Nelson-Screen has a number of other inkings including the Japanese symbol for strength and the Green Arrow character from the television series, which he says has similar meaning to him as Batman.
"Plus, I love comic book characters," he added.
"I also have my mum and brother's name on my shoulder along with a Kiwi fern which is half a fern and half a Māori tā moko - which symbolises both parts of my ethnic background."
Māori responsiveness adviser Sergeant Juanita (Whiti) Timutimu said she was the only serving police officer with a moko kauae - tattoo only given to wāhine.
"Two of my kuia had kauae and it was a great privilege to receive it," she said.
"In our role as Māori police officers, we bring everything to our mahi.
"It's not just about our reo [language[, it's about everything that encompasses being Māori — including moko.
"I hope that our young ones with moko kauae, who want to come into the police force can feel that they can."
Timutimu said police "are people too" and often made connections with the public through their tattoos, "not in spite of them".

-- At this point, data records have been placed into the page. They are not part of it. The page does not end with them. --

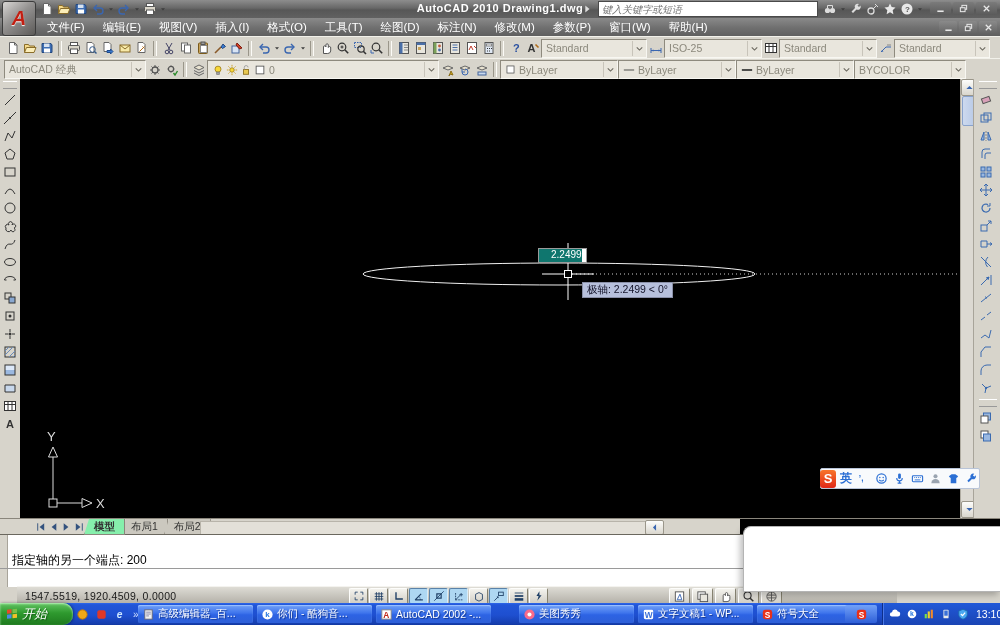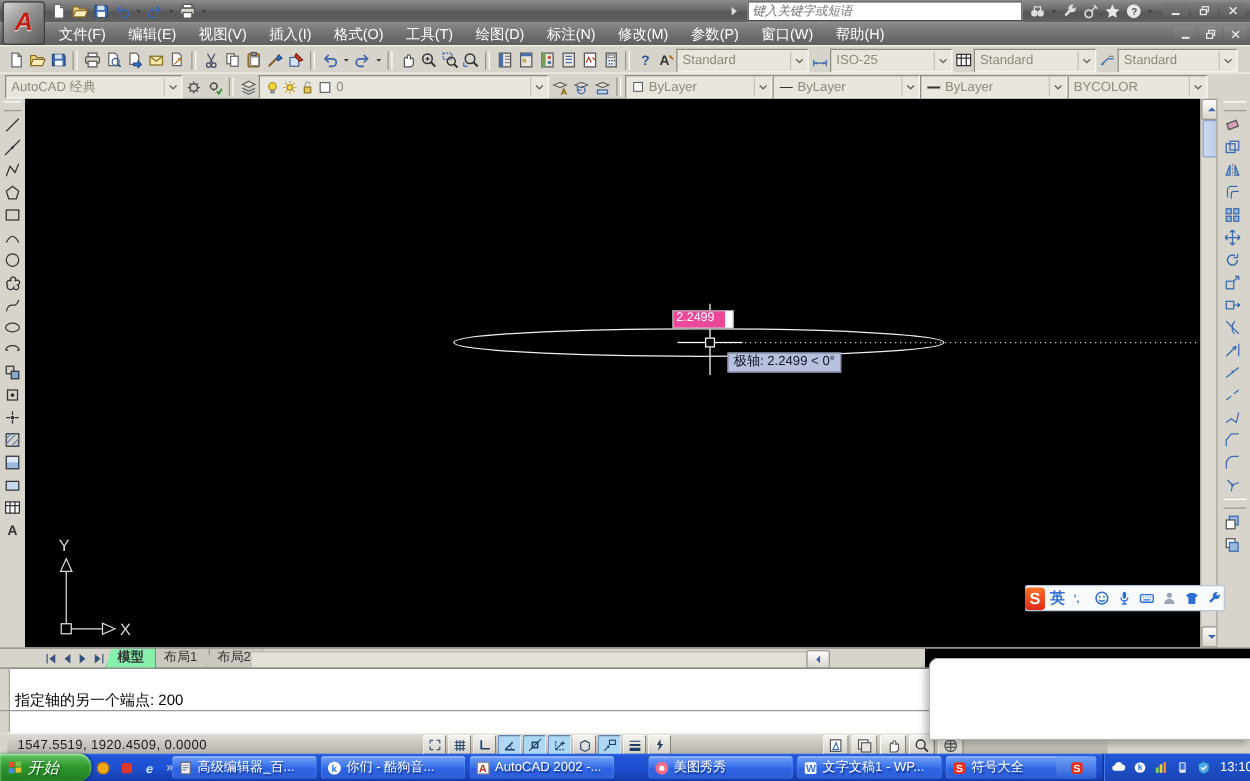--- a/index.html
+++ b/index.html
@@ -167,6 +167,7 @@
           </svg>
         </div>
       </div>
+    <div id="title-text">AutoCAD 2010  Drawing1.dwg</div>
     <div id="infocenter">
       <div class="tbtn">
           <svg width="12" height="12" viewBox="0 0 14 14">

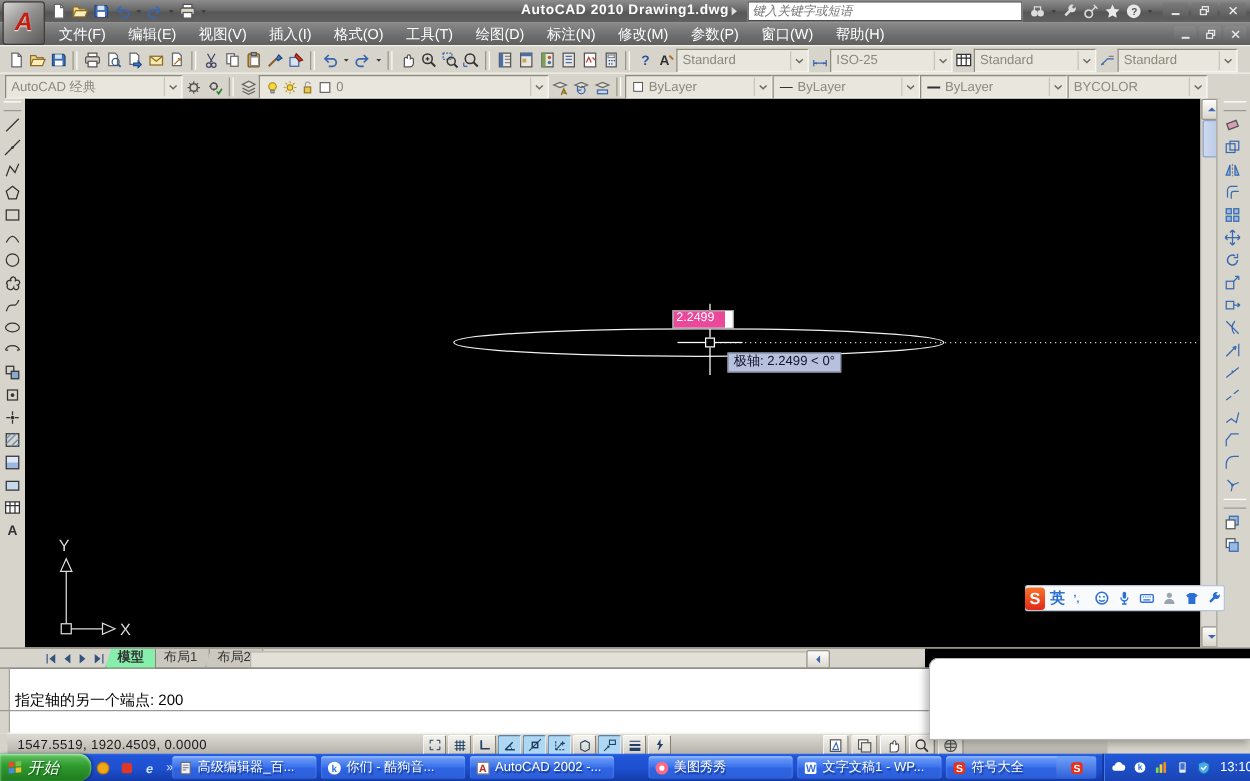--- a/index.html
+++ b/index.html
@@ -52,7 +52,7 @@
 
   
   #dyninput{position:absolute;left:518px;top:169px;width:47px;height:13px;background:#fff;border:1px solid #9a9a9a;display:flex}
-  #dyninput .sel{flex:1;background:#ec4899;color:#fff;font-size:10px;line-height:11px;padding-left:2px;white-space:nowrap}
+  #dyninput .sel{flex:1;background:#0f766e;color:#fff;font-size:10px;line-height:11px;padding-left:12px;white-space:nowrap}
   #dyninput .caret{width:6px;background:#fff}
   #polar-tip{position:absolute;left:562px;top:203px;height:14px;background:#b7c0dc;border:1px solid #8a90a8;color:#14142a;font-size:10.5px;line-height:12px;padding:0 4px;white-space:nowrap}
 

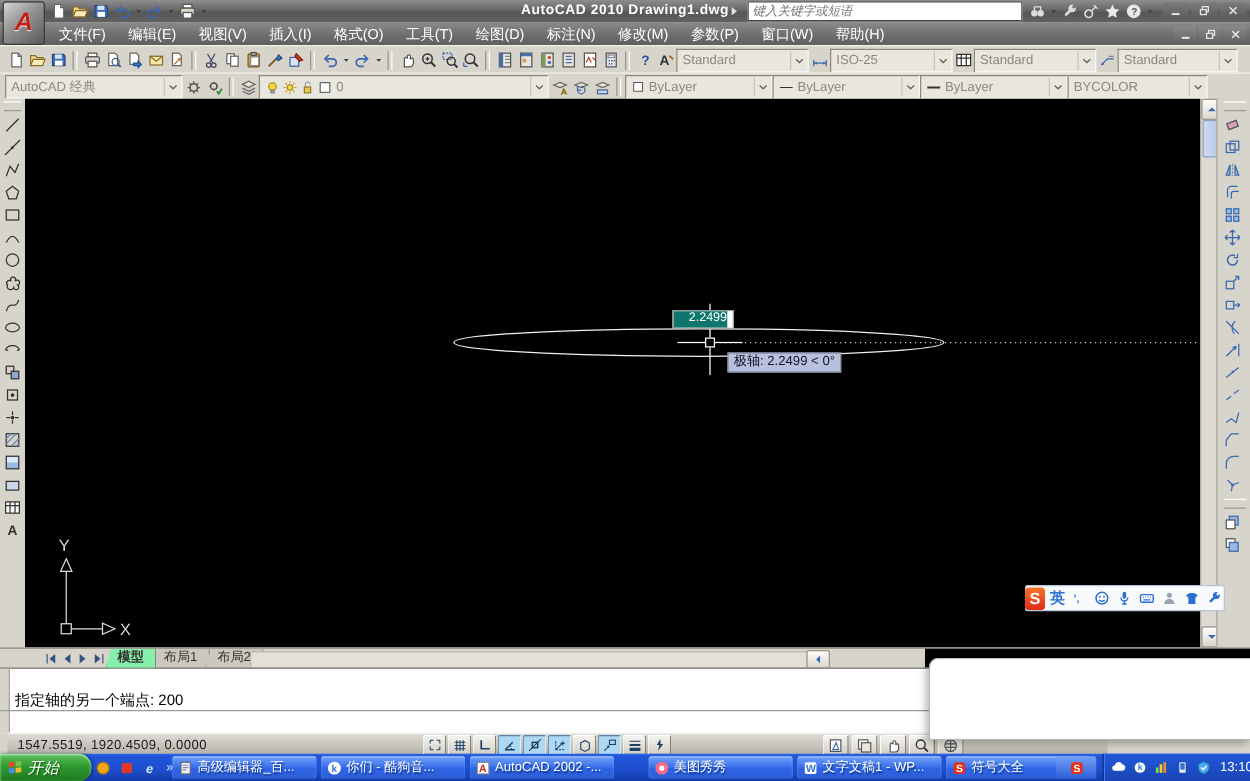--- a/index.html
+++ b/index.html
@@ -80,7 +80,7 @@
   #cmd-sep{position:absolute;left:0;top:33px;width:743px;border-top:1px solid #9a9a9a}
 
   
-  #statusbar{position:absolute;left:6px;top:586px;width:880px;height:17px;background:linear-gradient(#dedcd5,#b2afa7);border-top:1px solid #f4f3ef}
+  #statusbar{position:absolute;left:17px;top:586px;width:880px;height:17px;background:linear-gradient(#dedcd5,#b2afa7);border-top:1px solid #f4f3ef}
   #coords{position:absolute;left:8px;top:3px;font-size:10.5px;color:#1a1a1a;letter-spacing:.3px}
   #toggles{position:absolute;left:332px;top:1px;display:flex;gap:1px}
   .stg{width:17px;height:14px;display:flex;align-items:center;justify-content:center;background:linear-gradient(#f4f3ee,#d2cfc6);border:1px solid;border-color:#fdfdfb #85816f #85816f #fdfdfb;border-radius:2px}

Constable Tepuhi Rudolph has memories of his family - a sister died of cancer - represented with angel wings on his body.
"I moved away from my parents at a young age and the tattoo in relation to that talks of courage, independence and strength," he explained.
"I have a new one in progress which brings both my mum and my dad's side together.
"It also tells the story of the beginning of a new career as a police officer and the hurdles I had to finally graduate."
Dunedin diversity officer Constable Leanne Benjamin has a rainbow bird which she explained showcases strength.
"I have a number of tattoos with various meanings and through age and experiences I have a number of stories to tell," she said.
"This bird represents my freedom to express myself and be my true self, at work and home; the colours represent our rainbow communities."
Archibald said police officers had to communicate every day to do their job to the best of their ability.
"And sometimes it's easier to convey empathy if you are more like the people that you meet each day," she said.
"This campaign was unscripted and our staff are brave to come forward and be open and honest about their skin art which often has very personal meaning.
"Some tattoos have a more simple meaning to the bearer, their passion or love for something, such as a character or object and that too can bring police and public together."